[Neil Barofsky's] story is illuminating, if deeply depressing. We tag along with Mr. Barofsky, a former federal prosecutor, as he walks into a political buzz saw as the special inspector general for TARP. Government officials, he says, eagerly served Wall Street interests at the public’s expense, and regulators were captured by the very industry they were supposed to be regulating. He says he was warned about being too aggressive in his work, lest he jeopardize his future career.
And so Mr. Barofsky, who formerly prosecuted Colombian drug lords as an assistant United States attorney in New York City, is schooled in the ways of Washington. One telling vignette comes early on in his book, when he is advised by inspectors general in other agencies about how to do his job.
As Mr. Barofsky writes, he had assumed that his assignment to oversee TARP meant that he should be fiercely independent from the Treasury Department, and vigilant against waste, fraud and abuse.
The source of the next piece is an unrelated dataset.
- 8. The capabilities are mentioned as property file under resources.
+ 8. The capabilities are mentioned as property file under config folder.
But after canvassing other inspector generals for guidance, he writes, he learned of different priorities: maintaining and possibly increasing budgets, appearing to be active — and not making enemies.
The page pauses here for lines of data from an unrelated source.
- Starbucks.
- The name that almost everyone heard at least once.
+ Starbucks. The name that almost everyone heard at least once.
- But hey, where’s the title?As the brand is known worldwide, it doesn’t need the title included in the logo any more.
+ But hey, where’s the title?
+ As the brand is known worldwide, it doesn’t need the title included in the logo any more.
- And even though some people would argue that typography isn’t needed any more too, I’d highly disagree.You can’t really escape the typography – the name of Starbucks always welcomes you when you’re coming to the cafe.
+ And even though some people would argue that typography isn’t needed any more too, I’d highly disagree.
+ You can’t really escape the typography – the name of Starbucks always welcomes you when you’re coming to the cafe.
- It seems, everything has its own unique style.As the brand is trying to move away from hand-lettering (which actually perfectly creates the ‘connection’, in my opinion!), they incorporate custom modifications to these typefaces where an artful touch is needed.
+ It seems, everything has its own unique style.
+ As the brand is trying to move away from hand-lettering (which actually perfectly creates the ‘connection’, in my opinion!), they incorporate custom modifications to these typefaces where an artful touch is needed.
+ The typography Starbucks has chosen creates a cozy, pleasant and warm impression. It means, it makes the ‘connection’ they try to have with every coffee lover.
Glenn Greenwald tweeted: The NYT’s Gretchen Morgenson calls Neil Barofsky’s new whistle-blowing book a “must-read” – so is her review.
Barofsky’s book is important and if you know nothing about the skullduggery of the past four years (or if you think the bailout of the banks was the right action to take) you should read the book, but what Morgenson’s review tells me is that the book would reinforce and not challenge what I already know and my knowledge in this area doesn’t need reinforcing.
I want to constantly call what I know into question, to chip away at my defenses, not continuously raise my walls around me higher.